Evolução trabalha às cegas
19 de junho de 2009Com seus mais de dois metros de envergadura, o pássaro plana majestosamente pelo céu. Mas alguma hora até o mais belo voo chega ao fim: o albatroz tem que aterrissar. Ele escolhe um local propício e começa a descer. Porém, tão logo o "rei dos ares" toca o solo, transforma-se num grotesco trapalhão, tropeça, escorrega, vira cambalhotas, se estatela no chão.
Por que a natureza não desenvolveu uma técnica de aterrissagem decente para esse voador genial?
A resposta é simples: porque o albatroz não precisa aterrissar com elegância. Essencial é que a ave resista ao processo sem sofrer ferimentos graves. Isso basta para que sobreviva e se reproduza, que é o que requer a difusão e o desenvolvimento dos genes. A perfeição é um luxo desnecessário, que a evolução não se permite.
Olhos de cérebro versus olhos de pele
Outro exemplo de "negligência evolutiva" é o olho humano. Um bom designer ou engenheiro fotográfico jamais teria projetado algo assim, observou o biólogo evolucionista inglês Steve Jones recentemente durante uma palestra na Universidade de Colônia.

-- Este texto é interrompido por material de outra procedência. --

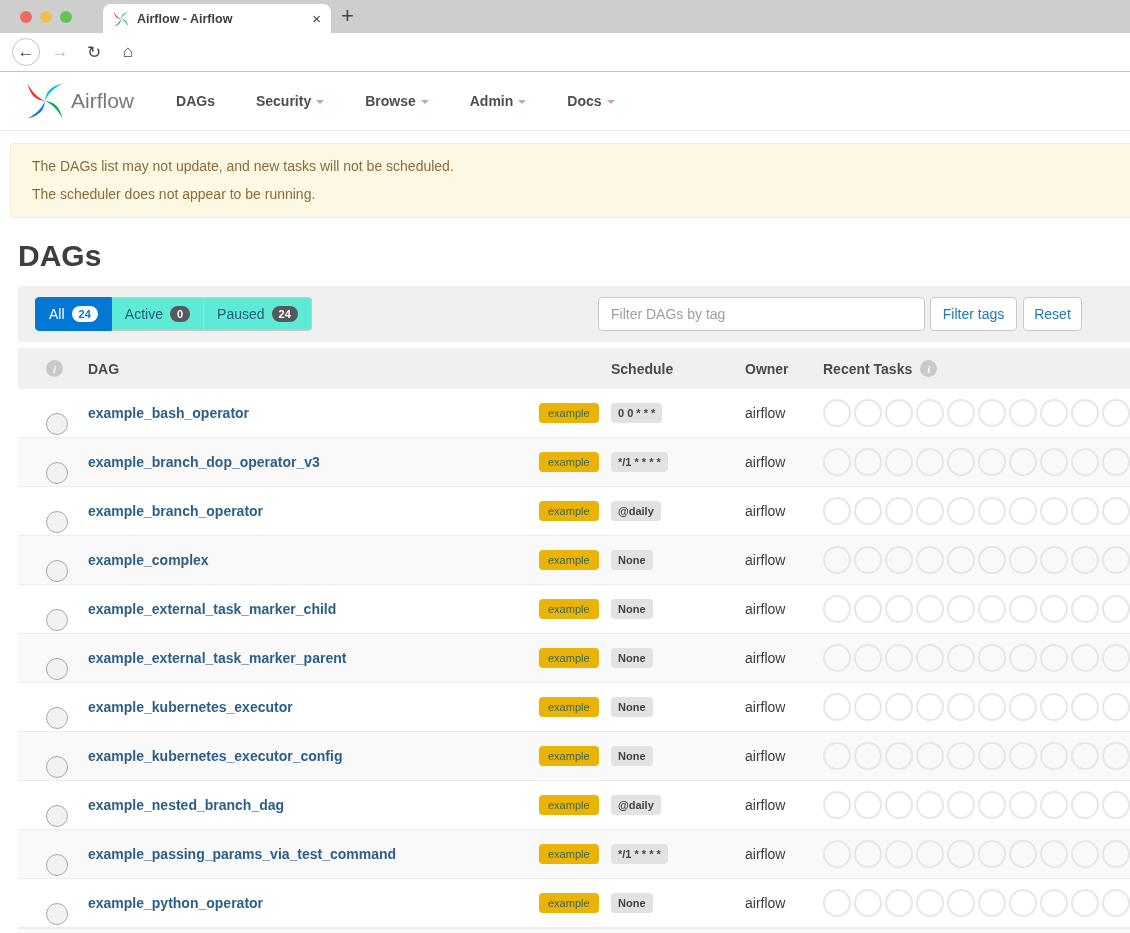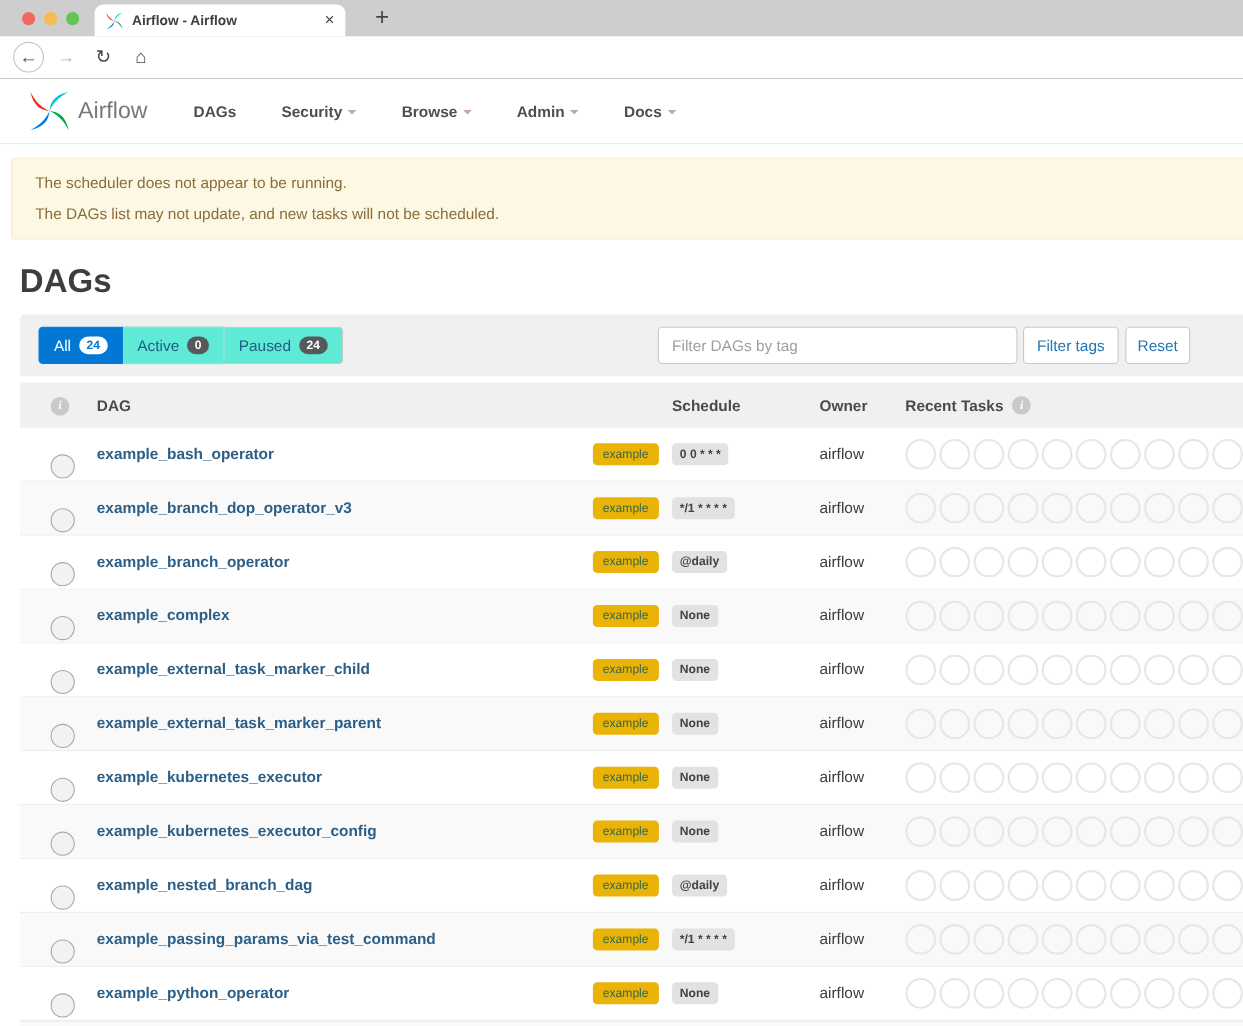--- a/index.html
+++ b/index.html
@@ -11,7 +11,7 @@
   .traffic { position:absolute; left:20px; top:11px; display:flex; gap:8px; }
   .dot { width:12px; height:12px; border-radius:50%; }
   .dot.red{ background:#ee6a5f; } .dot.yellow{ background:#f5bd4f; } .dot.green{ background:#61c554; }
-  .btab { position:absolute; left:86px; top:4px; width:228px; height:29px; background:#fff;
+  .btab { position:absolute; left:103px; top:4px; width:228px; height:29px; background:#fff;
     border-radius:8px 8px 0 0; display:flex; align-items:center; padding:0 10px; gap:8px; }
   .btab .title { flex:1; font-size:12.5px; color:#3c4043; font-weight:bold; white-space:nowrap; overflow:hidden; }
   .tab-close { color:#3c4043; font-size:15px; line-height:1; cursor:default; }

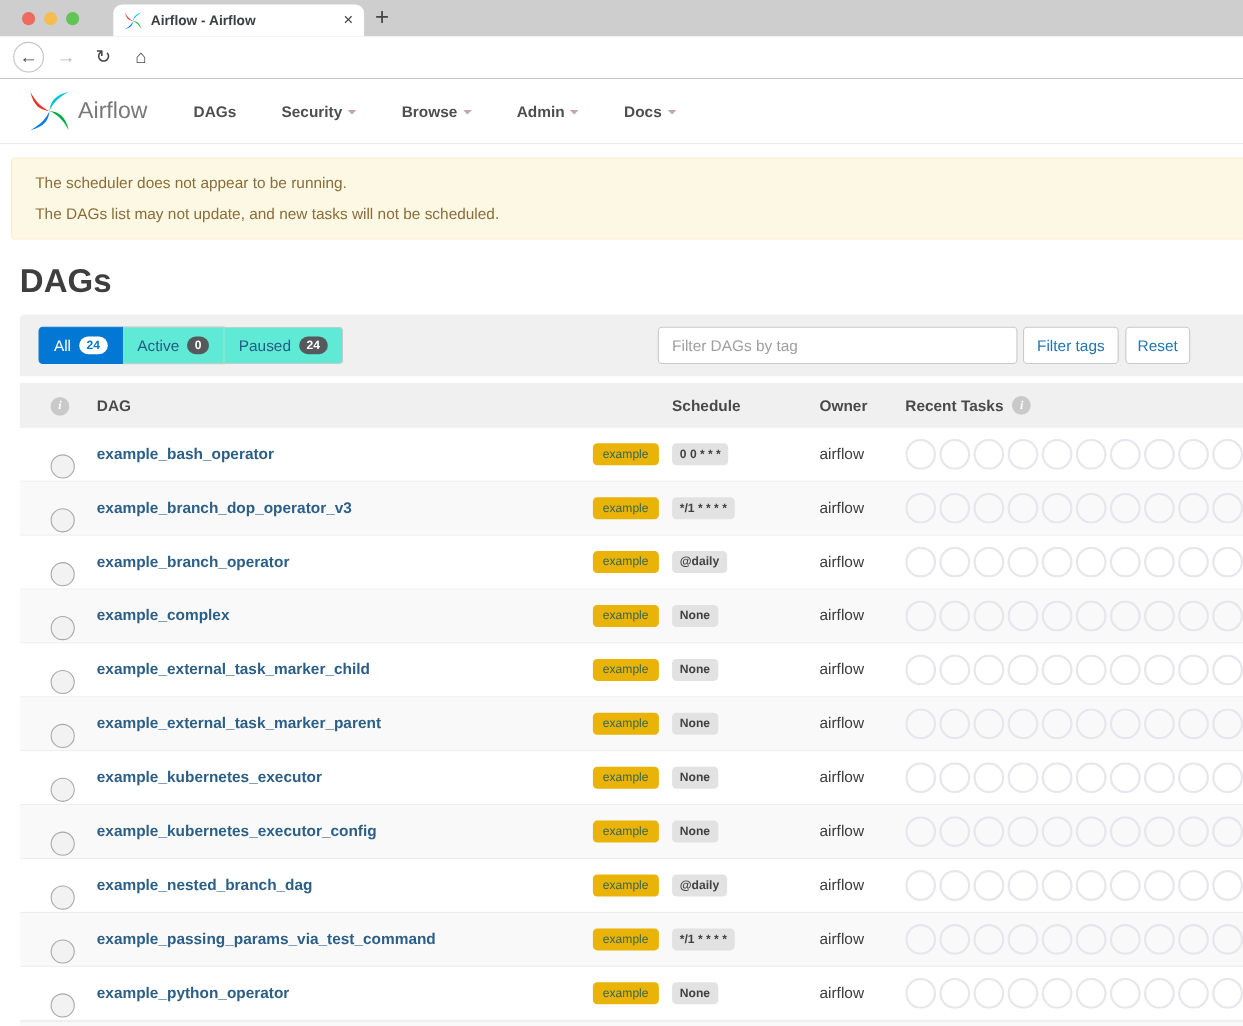--- a/index.html
+++ b/index.html
@@ -169,8 +169,8 @@
 </div>
 
 <div class="banner">
+  <p>The DAGs list may not update, and new tasks will not be scheduled.</p>
   <p>The scheduler does not appear to be running.</p>
-  <p>The DAGs list may not update, and new tasks will not be scheduled.</p>
 </div>
 
 <h1 class="page-title">DAGs</h1>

Antes de incidir sobre a retina, a luz tem que primeiro atravessar um emaranhado de vasos sanguíneos e células nervosas. Para, apesar de tudo, obter uma boa imagem do mundo, o cérebro é que faz horas extras. Por isso o córtex visual, na parte posterior do crânio, tem como tarefa processar laboriosamente os sinais defeituosos.

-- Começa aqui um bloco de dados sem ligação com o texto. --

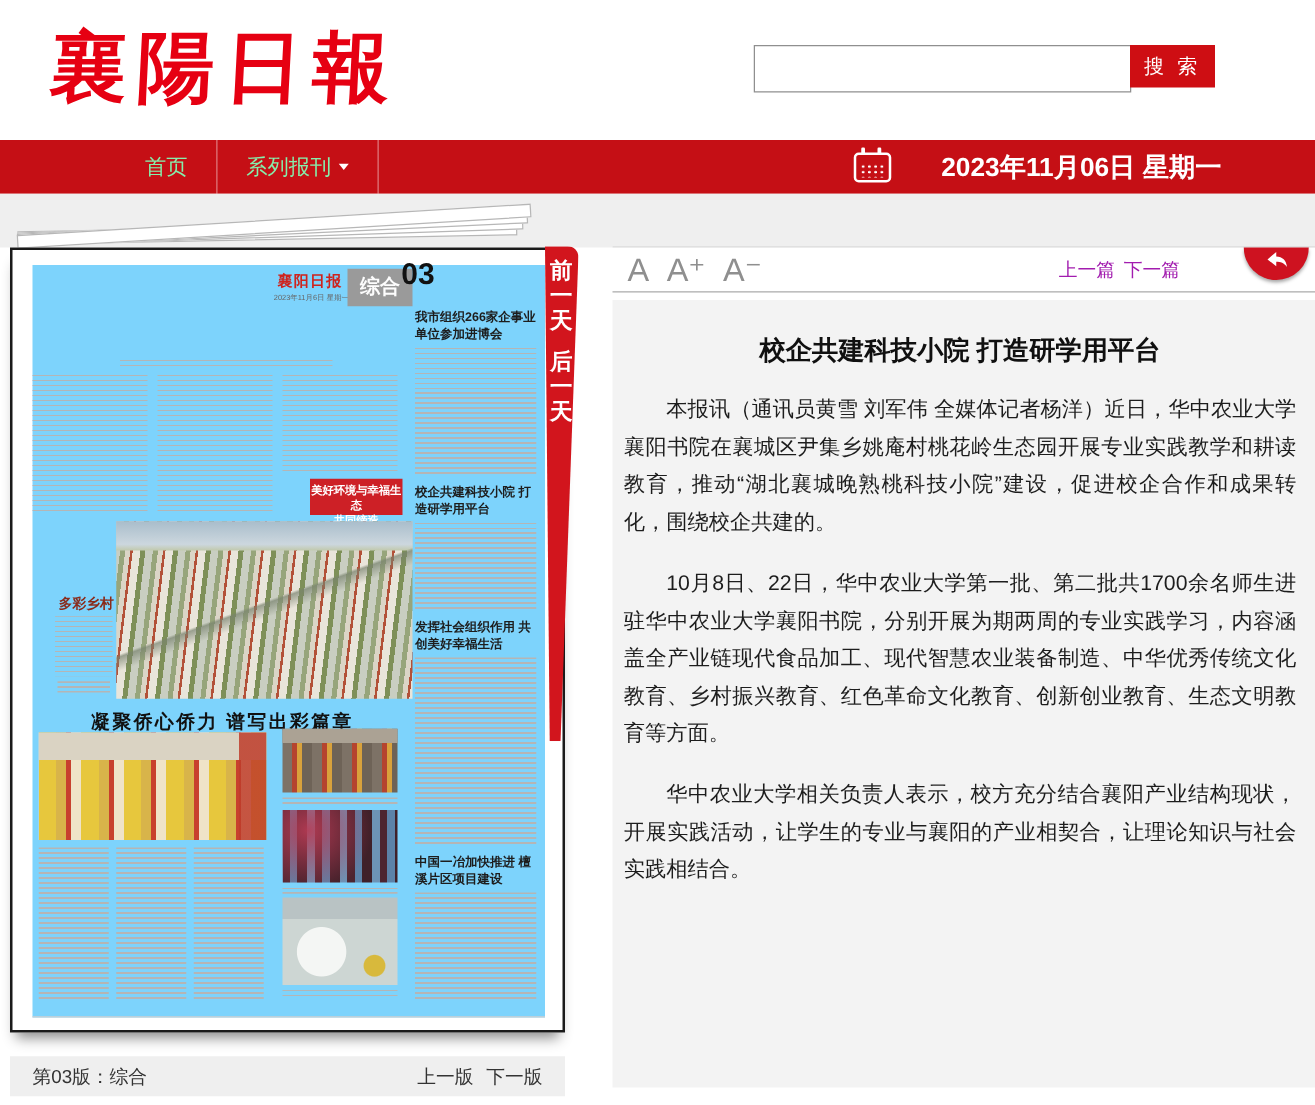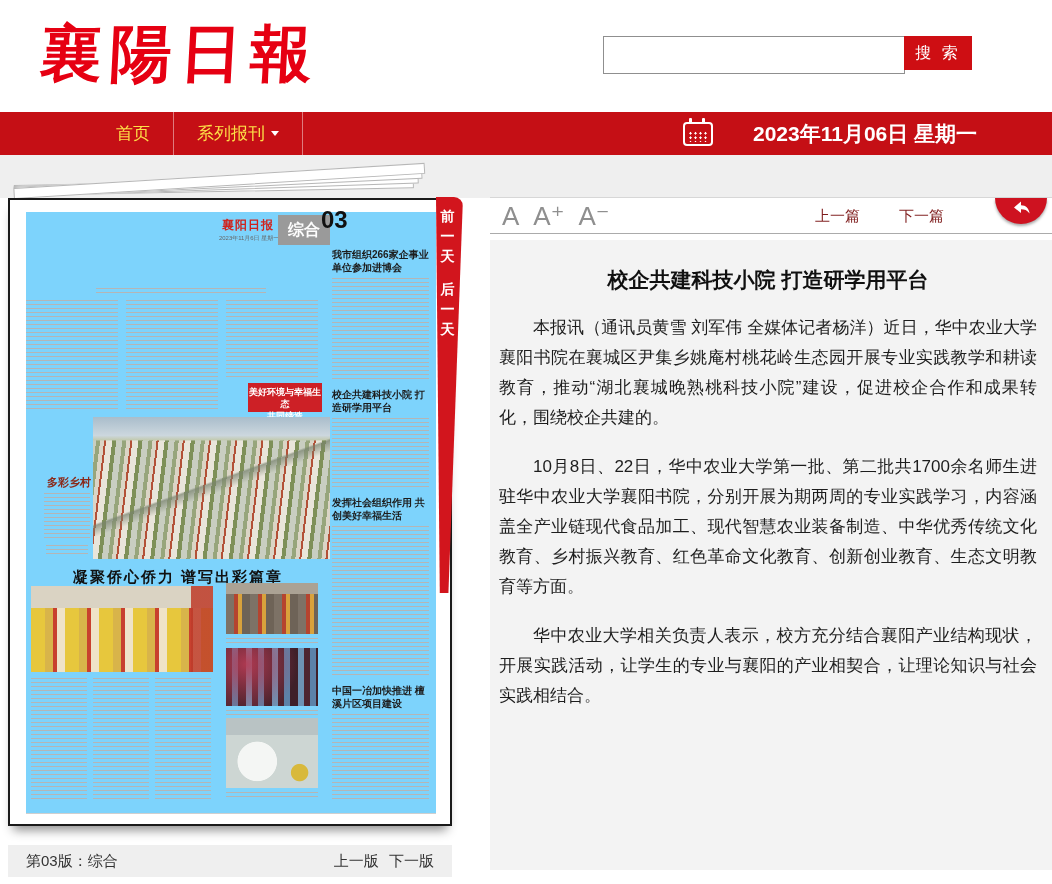--- a/index.html
+++ b/index.html
@@ -19,7 +19,7 @@
   
   .navbar{left:0;top:112px;width:1052px;height:43px;background:#c50f15;display:flex;align-items:center;}
   .nav-items{display:flex;height:100%;margin-left:92px;align-items:stretch;}
-  .nav-item{display:flex;align-items:center;padding:0 23px;color:#fde047;font-size:17px;cursor:pointer;
+  .nav-item{display:flex;align-items:center;padding:0 23px;color:#86efac;font-size:17px;cursor:pointer;
         border-right:1px solid rgba(255,255,255,.45);}
   .nav-item:first-child{border-left:1px solid rgba(255,255,255,0);}
   .caret{display:inline-block;margin-left:6px;width:0;height:0;border-left:4px solid transparent;

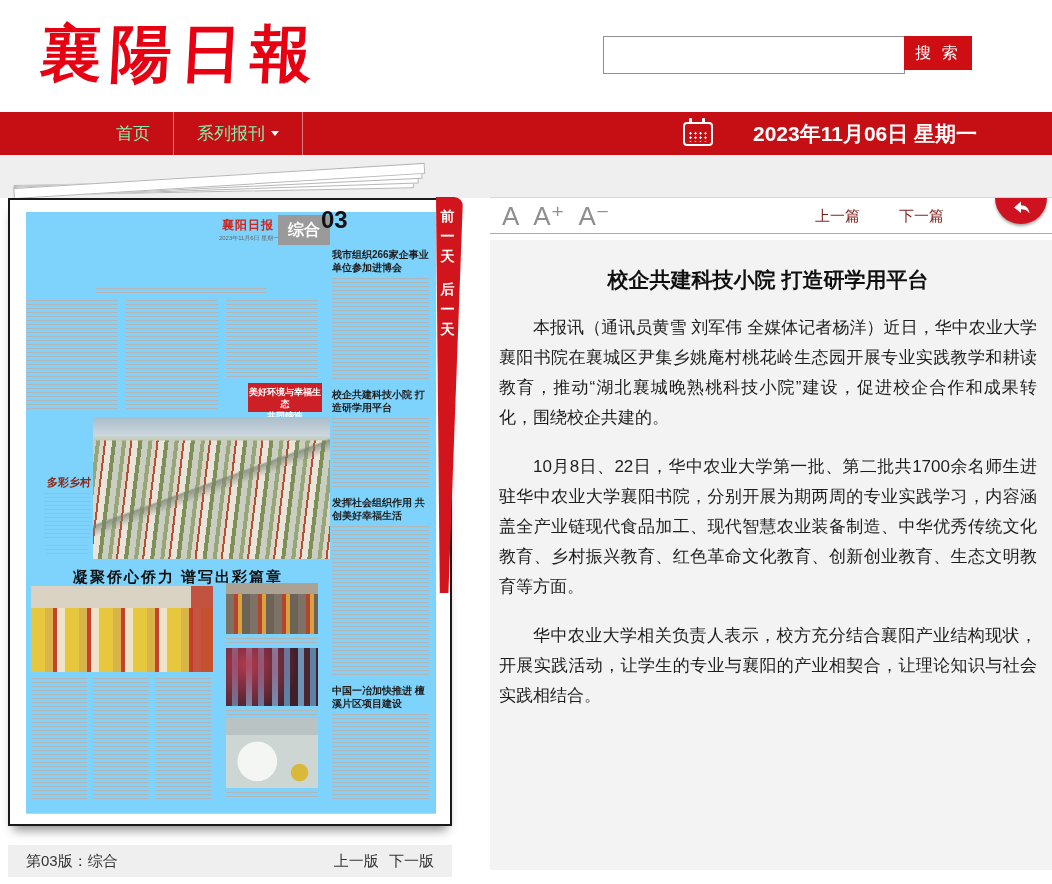--- a/index.html
+++ b/index.html
@@ -82,7 +82,7 @@
   .ribbon{left:436px;top:197px;width:27px;height:396px;background:#d2151d;
         border-radius:0 9px 0 0;
         clip-path:polygon(0 0,100% 0,46% 100%,14% 100%);cursor:pointer;}
-  .vtext{position:absolute;left:4px;width:15px;color:#fff;font-size:14px;font-weight:bold;
+  .vtext{position:absolute;left:4px;width:15px;color:#fff;font-size:18px;font-weight:bold;
         line-height:20px;word-break:break-all;text-align:center;}
 
   

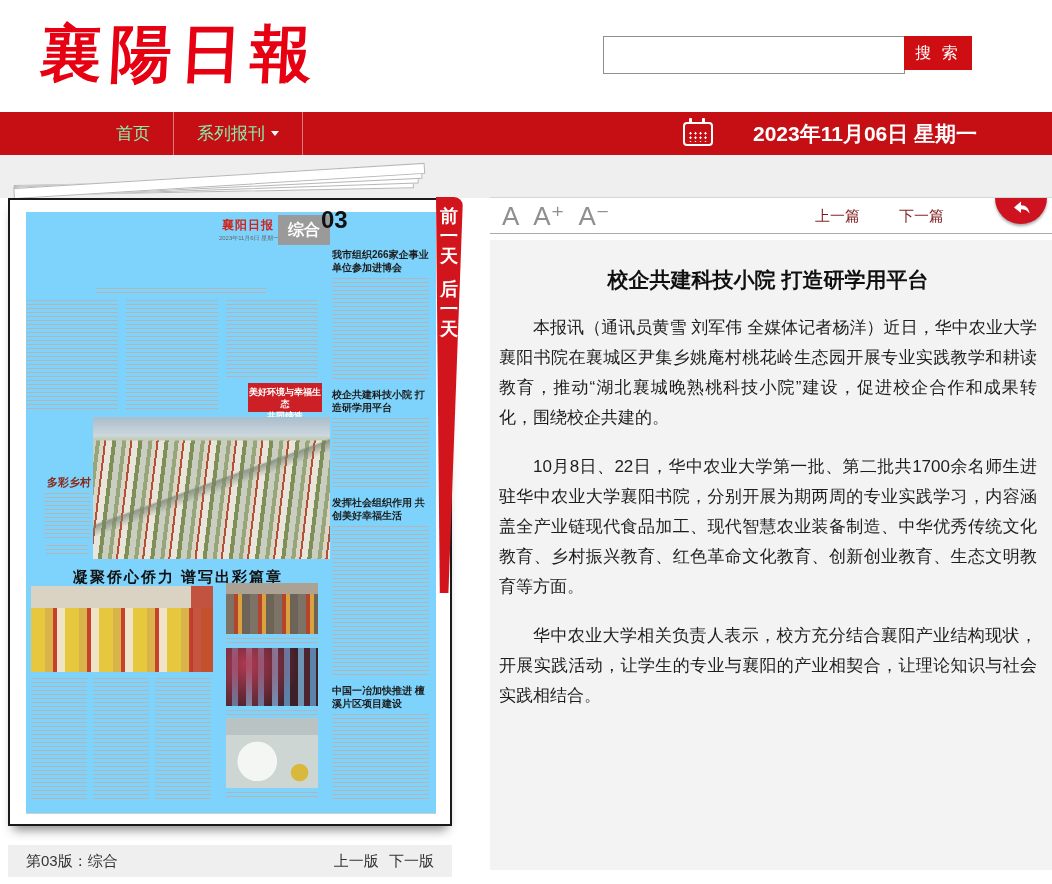--- a/index.html
+++ b/index.html
@@ -96,7 +96,7 @@
         border-bottom:1px solid #ababab;box-sizing:border-box;display:flex;align-items:center;}
   .fontbtn{color:#8f8f8f;font-size:26px;margin-left:14px;cursor:pointer;line-height:1;}
   .fontbtn:first-child{margin-left:12px;}
-  .art-links{position:absolute;right:108px;top:0;height:37px;display:flex;align-items:center;font-size:15px;color:#7f1d1d;gap:32px;}
+  .art-links{position:absolute;right:108px;top:0;height:37px;display:flex;align-items:center;font-size:15px;color:#a21caf;}
   .art-links span{cursor:pointer;margin-left:7px;}
   .badge{left:995px;top:198px;width:52px;height:26px;background:#ce1220;border-radius:0 0 28px 28px;
         box-shadow:0 2px 3px rgba(0,0,0,.35);display:flex;justify-content:center;cursor:pointer;}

"Isso não é simplesmente uma pequena falha, é uma pane total de construção. Criador reprovado!", exclama o professor londrino, provocando risos no auditório.
Haja saco
Tamanho desleixo construtivo se explica pela história evolutiva do olho humano, formado a partir de determinadas células cerebrais. O olho dos polvos, derivado de células da pele, prova que outras soluções seriam possíveis. Do ponto de vista evolutivo, os órgãos visuais dos cefalópodes nada têm a ver com os dos animais vertebrados; e a vantagem é que eles olham direto através da água, sem qualquer obstáculo.
Também a forma como muitos mamíferos machos carregam seus testículos pendurados é antes um "jeitinho" do que uma invenção genial da natureza. O corpo emprega grande quantidade de energia mantendo sua temperatura em torno dos 37 graus – para então constatar que é quente demais para o desenvolvimento e conservação dos espermatozóides.
A solução improvisada é bem conhecida: um saco escrotal pendendo livremente fora do corpo garante o frescor necessário aos gametas. Porém cria para os mamíferos machos uma área especialmente suscetível.
Construindo às cegas
Em seu livro A história de quando éramos peixes (Your inner fish), o paleontólogo Neil Shubin compara a evolução a uma montadora de automóveis sem departamento de engenharia. No início era o Fusca, que possuía tudo de que necessitava um carro popular na década de 1930.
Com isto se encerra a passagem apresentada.